Using survey data in the United Kingdom, Andrew et al. (2020) found that mothers were 1.5 times more likely than fathers to experience a change in employment status through quitting, losing their job, or being furloughed. At the same time, mothers took up more housework responsibilities when the pandemic began. The same findings held using household survey data from Spain where, at least in non-essential sectors where remote working was difficult or not possible, there were large employment losses and these were mostly concentrated on lower-educated individuals and women (Farré et al., 2020).

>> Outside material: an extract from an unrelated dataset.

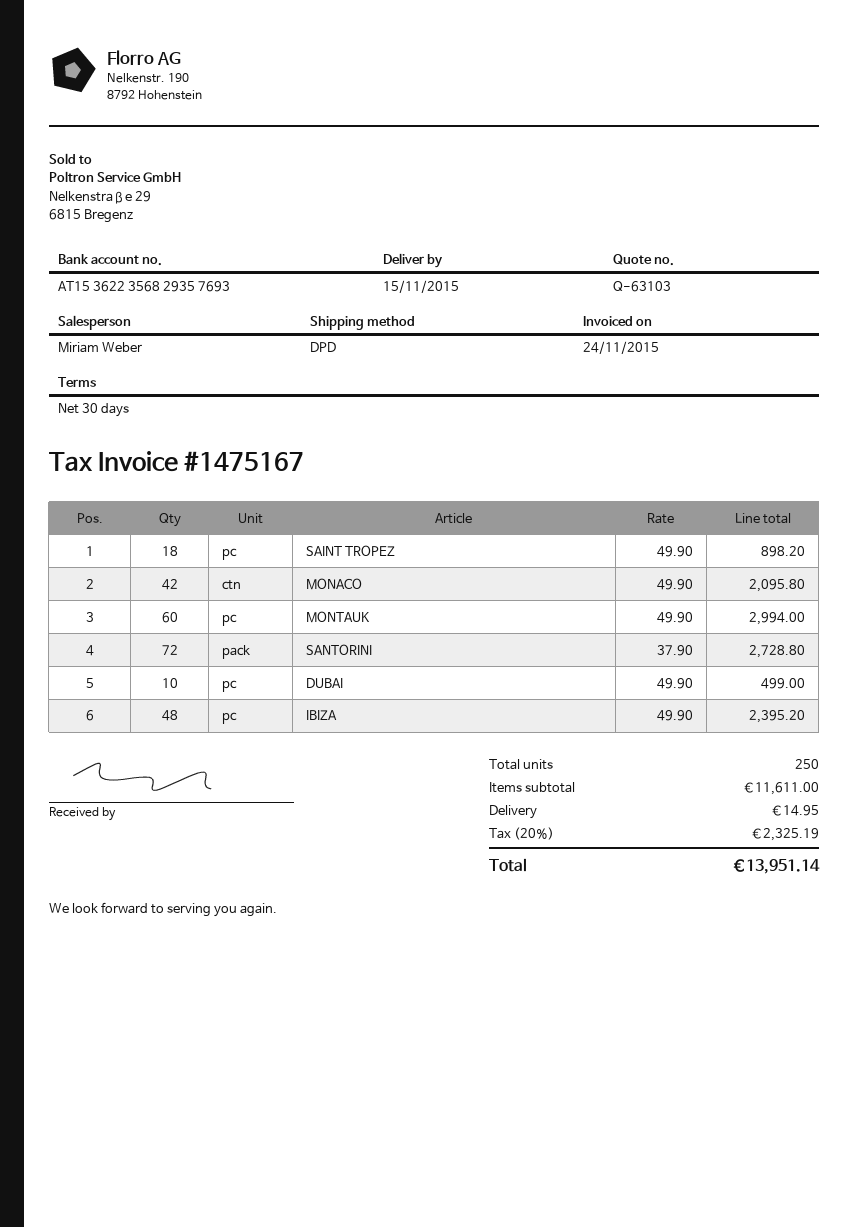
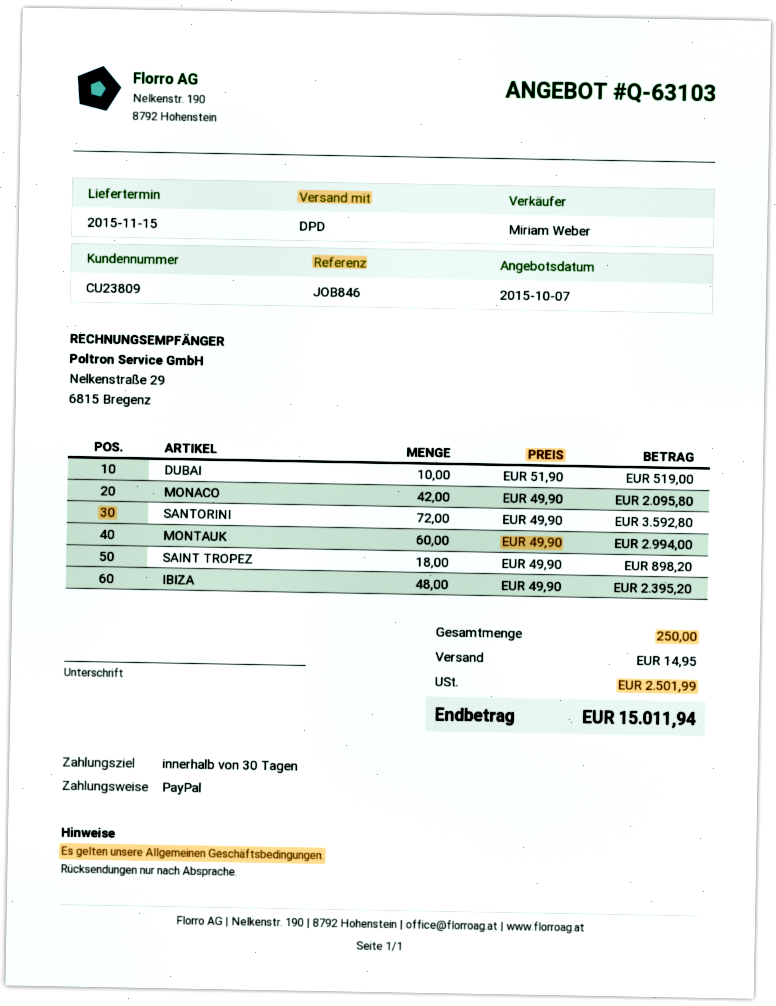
SANTORINI: 72 x 37.90 = 2728.80 -> 72 x 49.90 = 3592.80
DUBAI: 10 x 49.90 = 499.00 -> 10 x 51.90 = 519.00
tax: 2325.19 -> 2501.99
total: 13951.14 -> 15011.94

It is also women who disproportionately took on more unpaid care work as a result of closure of schools and daycare facilities in Argentina and Germany, among other countries (Costoya et al., 2022; Farré et al., 2020; Hipp & Bünning, 2020).

There is at least some evidence that the disproportionate impact of COVID-19 on women’s employment is not a developed-country only phenomenon. Using cross-country evidence in 2020, at least half of advanced and emerging economies experienced a “She-cession” in the second quarter of 2020, where the decline in women’s employment outweighed the decline in men’s (Bluedorn et al., 2021). In developing countries in South Asia, it is anticipated that the discouraged worker effect (inactivity due to poor job search prospects) was more prevalent among women (Mohapatra, 2021). The type of household earnings also matter—dual earner households had a higher correlation with job stability in Mexico, implying that poor families and breadwinner households faced larger constraints (Peluffo & Viollaz, 2021). Of course, these cross-country differences may also reflect structural and cultural differences in terms of childcare policies, social welfare regimes, and gender roles.

These additional responsibilities that mothers took on due to the pandemic did not come without any effects on well-being. In the United Kingdom, women who took on more childcare and housework reported higher levels of psychological distress, which was exacerbated if she was a solo parent (Xue & McMunn, 2021). Psychological distress is unsurprisingly connected to the broader idea of life satisfaction. In both Germany and the United States, it was mothers who were more likely to lessen their work hours while still shouldering more childcare work during the pandemic (Collins et al., 2020; Hipp & Bünning, 2020). In addition to mental health indicators, recent studies point to an increase in the incidence of domestic violence in the United States during the onset of the pandemic partly due to the stay-at-home policies implemented (Henke & Hsu, 2022).

Among developing countries, the adverse effect on mothers’ well-being is also notable. Ehsan and Jahan (2021) used data from Bangladesh and found that all mothers in their sample had experienced an increase in workload which led to higher levels of stress and anxiety and that it was mothers from lower income levels who had been hit the hardest.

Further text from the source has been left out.